We all do it, no matter how much we try to avoid it. There are not many who are so pure of heart that they can honestly say each time they make a new acquaintance, they keep an open mind.

“Don’t judge a book by its cover” is a quote that we’ve all heard but in western societies making judgments about people is common place.

Not convinced? Let me give you a few examples:
My brother-in-law in his youth was a musician who worked in recording studios. The “gigs” paid well and he was able to go to work in jeans and a t-shirt. In between “sessions” he had time to kill so he wandered to a nearby Rolls Royce dealership. Through hard work, he had finally reached a point in his career that he could afford to buy a luxury automobile. When he asked how much it was, the salesman replied curtly “if you have to ask, you can’t afford it”. Making an erroneous judgment cost the salesman a commission he could ill afford to lose.
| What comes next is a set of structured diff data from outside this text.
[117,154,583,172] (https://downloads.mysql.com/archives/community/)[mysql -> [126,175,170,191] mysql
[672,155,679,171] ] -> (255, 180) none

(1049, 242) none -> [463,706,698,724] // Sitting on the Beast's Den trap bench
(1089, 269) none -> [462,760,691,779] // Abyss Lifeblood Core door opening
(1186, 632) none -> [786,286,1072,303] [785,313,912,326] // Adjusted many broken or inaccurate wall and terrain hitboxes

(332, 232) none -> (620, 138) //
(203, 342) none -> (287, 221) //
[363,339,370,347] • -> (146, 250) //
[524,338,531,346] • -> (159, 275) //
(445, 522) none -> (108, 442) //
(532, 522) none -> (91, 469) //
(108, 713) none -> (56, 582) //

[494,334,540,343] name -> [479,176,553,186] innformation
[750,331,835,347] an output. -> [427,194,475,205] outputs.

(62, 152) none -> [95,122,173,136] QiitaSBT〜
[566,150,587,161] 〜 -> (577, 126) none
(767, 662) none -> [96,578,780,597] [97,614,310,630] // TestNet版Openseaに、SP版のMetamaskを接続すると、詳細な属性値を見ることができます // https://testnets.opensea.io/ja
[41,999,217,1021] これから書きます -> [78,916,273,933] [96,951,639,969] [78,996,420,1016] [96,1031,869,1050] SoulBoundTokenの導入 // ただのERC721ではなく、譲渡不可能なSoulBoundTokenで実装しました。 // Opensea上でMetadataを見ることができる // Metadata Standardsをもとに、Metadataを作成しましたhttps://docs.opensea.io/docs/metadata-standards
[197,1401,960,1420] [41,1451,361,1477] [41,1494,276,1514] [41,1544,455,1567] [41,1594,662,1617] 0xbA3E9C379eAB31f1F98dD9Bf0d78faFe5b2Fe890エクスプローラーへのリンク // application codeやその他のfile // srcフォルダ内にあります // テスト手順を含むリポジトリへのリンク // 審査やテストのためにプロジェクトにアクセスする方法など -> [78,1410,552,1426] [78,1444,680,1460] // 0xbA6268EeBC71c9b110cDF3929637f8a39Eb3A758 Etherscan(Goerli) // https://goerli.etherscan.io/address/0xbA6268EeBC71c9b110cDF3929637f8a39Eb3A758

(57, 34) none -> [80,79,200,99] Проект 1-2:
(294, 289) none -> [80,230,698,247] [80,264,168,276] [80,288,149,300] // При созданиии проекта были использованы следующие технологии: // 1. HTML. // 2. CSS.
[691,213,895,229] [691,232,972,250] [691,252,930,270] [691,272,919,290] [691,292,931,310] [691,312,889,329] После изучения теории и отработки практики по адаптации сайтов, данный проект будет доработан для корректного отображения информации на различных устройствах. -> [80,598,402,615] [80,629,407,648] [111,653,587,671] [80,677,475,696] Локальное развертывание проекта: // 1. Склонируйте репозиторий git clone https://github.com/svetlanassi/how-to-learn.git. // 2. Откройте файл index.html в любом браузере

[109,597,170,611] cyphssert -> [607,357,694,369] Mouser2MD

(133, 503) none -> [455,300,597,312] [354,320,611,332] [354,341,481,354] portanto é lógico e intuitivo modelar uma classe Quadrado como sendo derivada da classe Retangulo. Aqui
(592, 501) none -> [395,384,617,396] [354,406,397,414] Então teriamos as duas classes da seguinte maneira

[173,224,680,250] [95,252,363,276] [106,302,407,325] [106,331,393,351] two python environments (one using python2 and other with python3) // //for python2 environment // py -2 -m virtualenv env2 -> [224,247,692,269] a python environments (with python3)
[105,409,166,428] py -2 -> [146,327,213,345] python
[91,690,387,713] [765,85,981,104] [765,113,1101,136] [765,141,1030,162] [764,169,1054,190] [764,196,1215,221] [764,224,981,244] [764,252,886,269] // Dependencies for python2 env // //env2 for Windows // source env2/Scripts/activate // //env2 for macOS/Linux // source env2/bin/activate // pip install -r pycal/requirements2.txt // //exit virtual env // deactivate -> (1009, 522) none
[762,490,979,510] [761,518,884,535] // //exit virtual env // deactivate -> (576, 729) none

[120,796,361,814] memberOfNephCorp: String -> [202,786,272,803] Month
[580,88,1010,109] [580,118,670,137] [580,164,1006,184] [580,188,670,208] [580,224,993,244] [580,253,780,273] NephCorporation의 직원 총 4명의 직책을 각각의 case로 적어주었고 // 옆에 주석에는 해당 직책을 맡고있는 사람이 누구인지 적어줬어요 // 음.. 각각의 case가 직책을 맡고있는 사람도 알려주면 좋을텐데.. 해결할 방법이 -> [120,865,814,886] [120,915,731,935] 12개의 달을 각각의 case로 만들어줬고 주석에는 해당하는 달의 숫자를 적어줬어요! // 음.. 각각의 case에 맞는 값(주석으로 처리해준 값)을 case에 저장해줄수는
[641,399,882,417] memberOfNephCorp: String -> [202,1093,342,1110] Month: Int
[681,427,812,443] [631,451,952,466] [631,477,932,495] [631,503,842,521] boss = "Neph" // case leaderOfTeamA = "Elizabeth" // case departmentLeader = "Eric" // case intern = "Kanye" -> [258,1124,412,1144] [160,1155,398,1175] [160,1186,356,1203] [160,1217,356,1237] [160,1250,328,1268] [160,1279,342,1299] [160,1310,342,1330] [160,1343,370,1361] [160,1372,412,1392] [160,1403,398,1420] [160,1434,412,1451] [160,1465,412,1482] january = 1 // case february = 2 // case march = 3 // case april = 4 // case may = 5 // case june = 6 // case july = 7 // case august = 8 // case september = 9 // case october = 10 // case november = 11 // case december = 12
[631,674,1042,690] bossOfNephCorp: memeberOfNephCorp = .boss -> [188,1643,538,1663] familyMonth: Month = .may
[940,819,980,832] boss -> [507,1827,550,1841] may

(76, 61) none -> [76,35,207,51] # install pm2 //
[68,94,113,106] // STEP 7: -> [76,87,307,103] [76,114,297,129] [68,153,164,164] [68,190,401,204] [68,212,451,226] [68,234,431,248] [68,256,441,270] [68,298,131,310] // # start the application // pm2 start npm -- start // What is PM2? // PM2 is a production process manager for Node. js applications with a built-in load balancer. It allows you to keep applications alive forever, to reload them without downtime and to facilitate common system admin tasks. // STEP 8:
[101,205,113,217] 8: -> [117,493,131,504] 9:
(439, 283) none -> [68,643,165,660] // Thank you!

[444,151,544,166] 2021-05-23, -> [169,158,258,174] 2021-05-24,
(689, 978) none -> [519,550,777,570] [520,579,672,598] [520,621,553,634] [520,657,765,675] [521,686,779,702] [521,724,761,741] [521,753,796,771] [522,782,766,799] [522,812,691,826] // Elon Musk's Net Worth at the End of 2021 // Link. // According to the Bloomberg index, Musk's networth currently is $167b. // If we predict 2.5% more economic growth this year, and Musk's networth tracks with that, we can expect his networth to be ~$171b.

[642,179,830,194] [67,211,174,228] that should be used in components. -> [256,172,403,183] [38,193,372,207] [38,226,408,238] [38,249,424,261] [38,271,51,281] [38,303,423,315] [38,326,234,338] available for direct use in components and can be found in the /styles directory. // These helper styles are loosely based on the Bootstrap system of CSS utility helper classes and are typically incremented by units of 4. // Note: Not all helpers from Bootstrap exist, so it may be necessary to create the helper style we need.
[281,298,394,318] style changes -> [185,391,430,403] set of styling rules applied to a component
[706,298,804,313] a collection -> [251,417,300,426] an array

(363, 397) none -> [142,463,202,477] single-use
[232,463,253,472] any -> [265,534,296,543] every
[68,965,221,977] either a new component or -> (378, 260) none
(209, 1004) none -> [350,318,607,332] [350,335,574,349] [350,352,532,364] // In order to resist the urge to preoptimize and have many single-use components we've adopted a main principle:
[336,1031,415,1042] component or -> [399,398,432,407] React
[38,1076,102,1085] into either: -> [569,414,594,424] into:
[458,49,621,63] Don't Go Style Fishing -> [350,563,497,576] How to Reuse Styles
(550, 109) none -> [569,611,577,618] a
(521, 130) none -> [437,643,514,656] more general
I once worked with a young man named Ron. Like many jobs, we had stringent deadlines and when our project was completed, the team was in a habit of meeting at the local pub to celebrate. On each occasion, Ron declined and waved good-night to us as he hopped on a bus homeward bound. We tried to convince him to join us but when he continued to resist, many of us thought him to be a “poor sport” and unsociable. It wasn’t until months later that I learned that he lived in the suburbs and didn’t own a car. Buses didn’t run very late in his neighbourhood so staying in the city after work was not an option for him. He couldn’t afford an apartment in the city nor a car because he was sending a substantial portion of his salary to his mother whose only income was a window’s pension. Of course Ron didn’t talk about it; it was his private business.

One more example:
A woman in her 20’s who worked at a local Seven Eleven store looked tired and was not particularly well groomed. Her hair could use styling and her clothes were far from neat. ‘I suppose that’s the best help you can get when you’re paying minimum wage”, was my thought as I left the store. Weeks later, on my way to a medical appointment at our local hospital, I ran across the same young woman pushing a catering cart. I recognized her and asked if she had left her job at the store. “Oh no ma’am, I still work there too. You see, college tuitions keep rising and I’m having one heck of a time paying my rent and attending law school.” Not in my wildest dreams did I expect that answer. She was a hard working woman who despite the lack of financial resources was going to fulfil her ambitions, but because of her appearance, I had judged her to be otherwise.

The assumptions we make about people can cause us to behave a certain way toward them. If they appear poor, shy, or not well spoken, we may be rude or ignore them at best. If they are well dressed and drive an expensive car, we tend to be friendly toward them.

Search your soul and recall the last time you greeted the landscapers or garbage collectors working in your neighbourhood. You just never know about people unless you get to know them.